Saturday, June 23, 2012

843

    I wanted to talk about this piece because I've been thinking about a lot of things lately, but to sum it all up, I've been thinking about what I find important and how I spend my time. Last night a friend of mine came over for dinner and the discussion lead to academia and how he was always successful in that way because it was important to him and was the only way that he received praise. Any topic somehow revolving around academia, successes in school, etc. always makes me uncomfortable because people are usually surprised that I did poorly in school, including college. I only feel compelled to share this information if I'm participating in a conversation that requires me to share (and I've never been good at lying unless it felt absolutely necessary) or someone makes a comment that is supremely stupid and assumptive about intelligence or smarts in relation to grades. People ask why; they ask how. I wonder this myself sometimes, because there certainly are many reasons why school did not rank more highly for me, but in the interest of keeping it brief and not telling my complete life story, I'd say real life just got in the way. I had other things to take care of, spoken or unspoken, they were things I felt responsible for and had to take care of so school typically fell by the wayside especially after middle school.

    This piece is personal and insightful to me because there is way more to it than meets the eye and that was absolutely my intention. It is unassuming, the colors mostly pastel and safely barricaded within sterile melamine shelving.

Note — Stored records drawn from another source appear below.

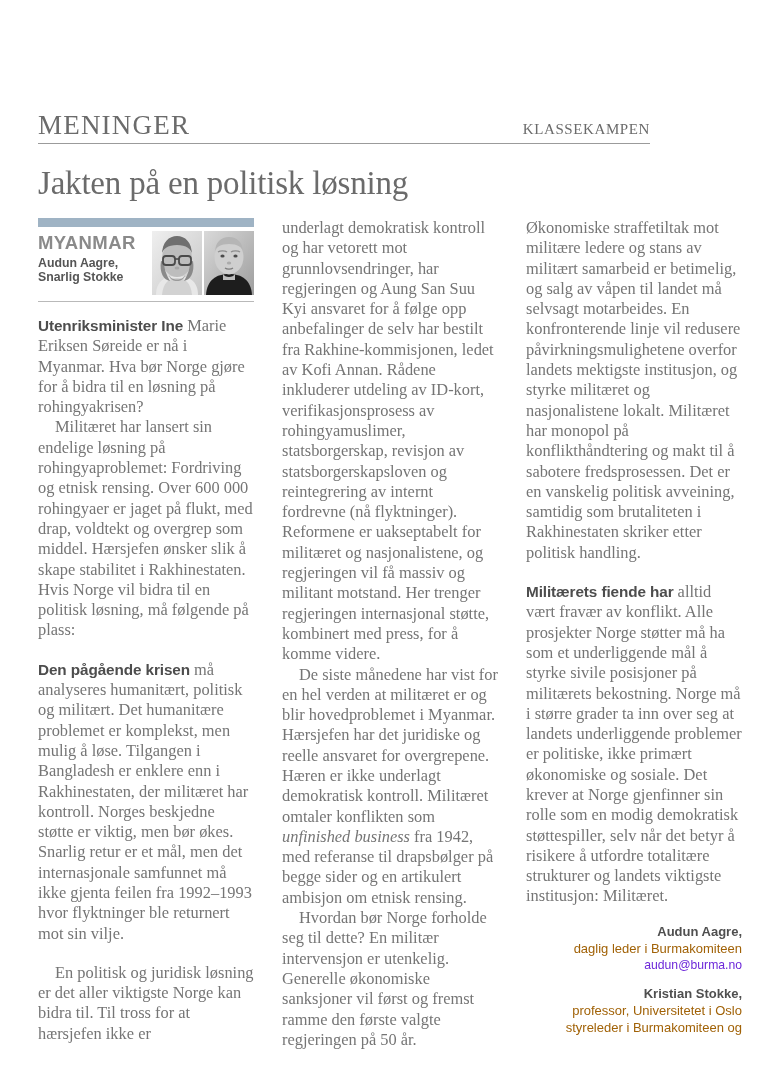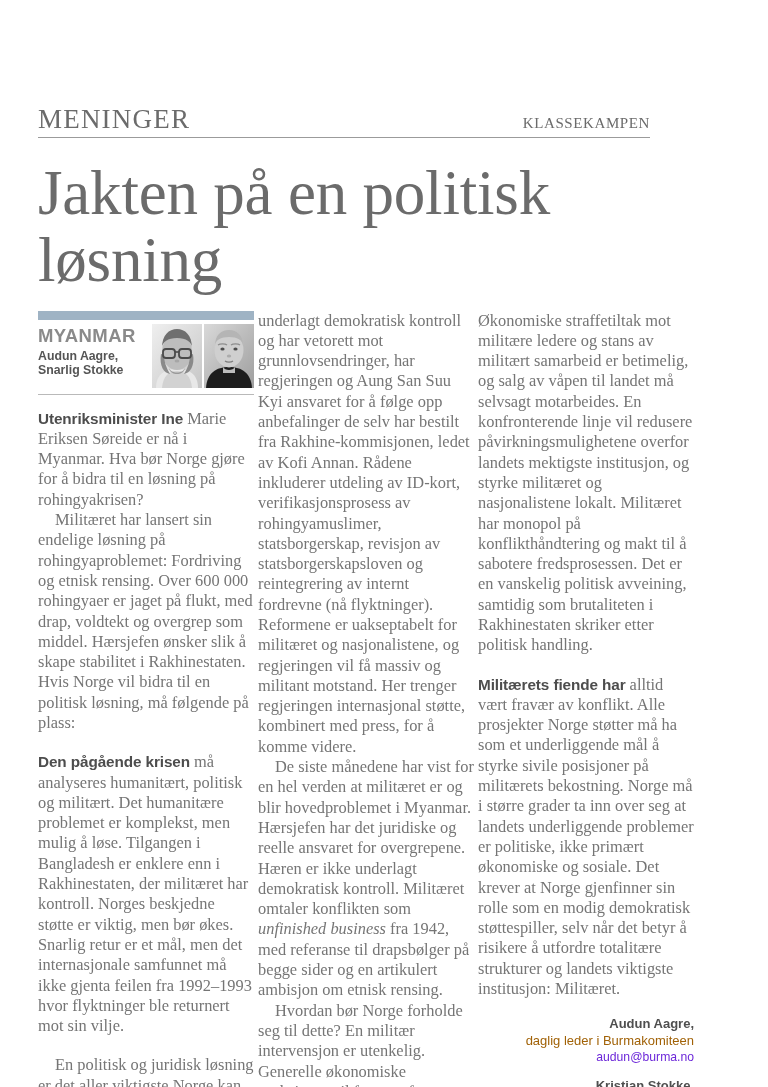"MENINGER" .page { padding: 8px 38px -> 14px 38px }
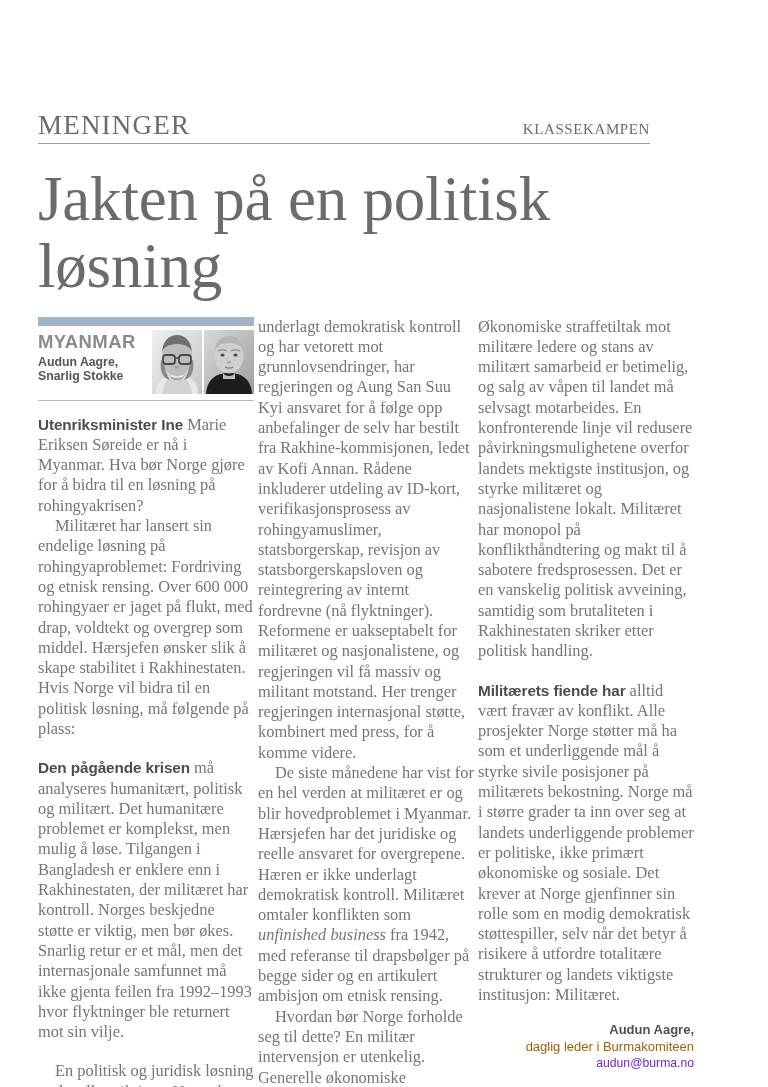"Jakten på en politisk løsning" .headline { font-size: 63px -> 33px }
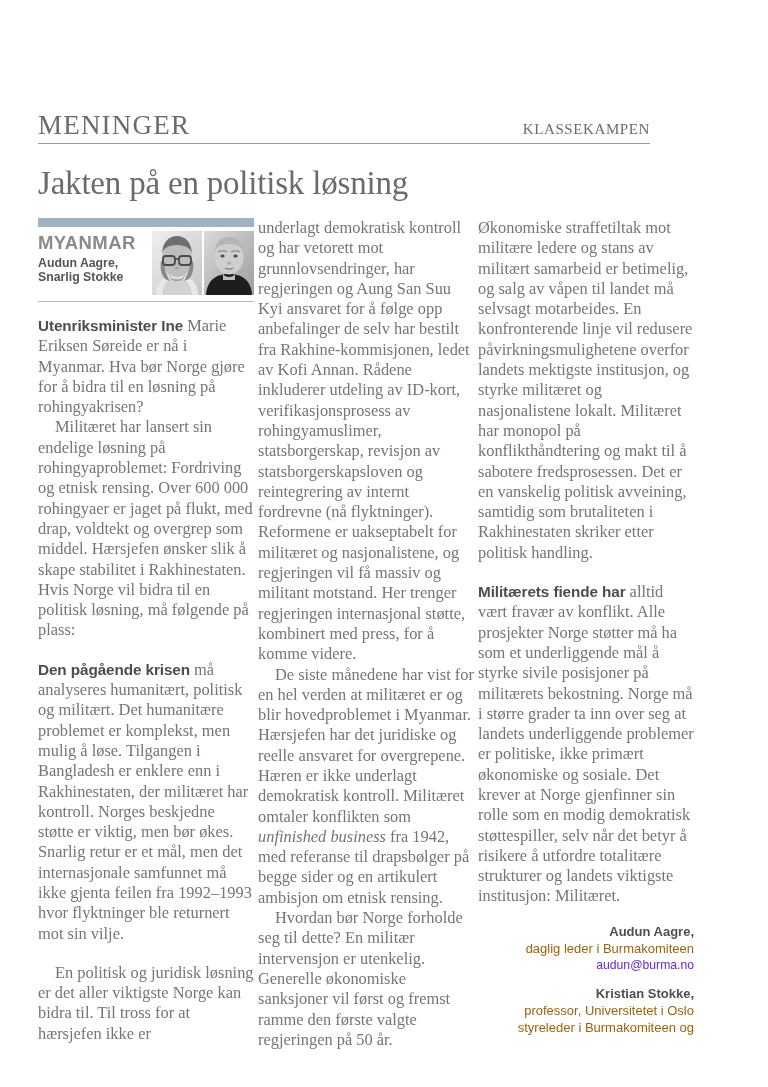"MYANMAR" .columns { gap: 4px -> 28px }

It's called 843 after the store number of the Wawa I worked at. This is the organization of their sandwich station which I still remember: Top Row (L to R): turkey, chicken salad, provolone cheese, sweet peppers, bacon, tuna salad, turkey. Middle Row (L to R): italian meat prep, roast beef, american cheese, pickles, american cheese, ham, italian meat prep. Bottom Row (L to R): lettuce, tomato, banana peppers, mayonnaise, onions, tomato, lettuce. The piece was roughly 4 ft x 8 ft. Not an evil place, but a place I felt trapped at. I was working two jobs equaling 40+ hours while going to school full time and trying to keep an eye on my dad as best I could because we couldn't afford a visiting nurse and he had been recently released from the hospital. I would drive home on my breaks and before/after classes to give him his pills, feed him, clean up a mess if there was one.  I don't honestly remember how I slept, though I must have managed some because I remember waking myself up folding my bedclothes the way we would wrap up the sandwiches.
    
       While in school I kept the story to myself because I had conflicting emotions about sharing it. I wanted to be cryptic and being so made me feel elusive while maintaining my privacy and hiding my shame that I was overweight, worked in fast food, and had things outside of school that I felt responsible to take care of. I'm sharing it now because it's in the past, I'm making my peace with it, my father has passed, and I'm free from several of the burdens I had then. I also feel the piece means nothing really without the story. People like a locked door, but they like it more if they know where the key is. They want the whole thing and can only stand being teased for so long and really, what is it but a bunch of colored squares without knowing what they represent? What is it without knowing why they represent food and what food means as a lifeline in that I worked with food all day to afford food and care for my family?

      The piece was thrown away. I left it hanging on the wall of sculpture building in my school because I had no way of removing a piece that large. They kept it up for at least a year after I graduated. They'd removed it sometime around 2010.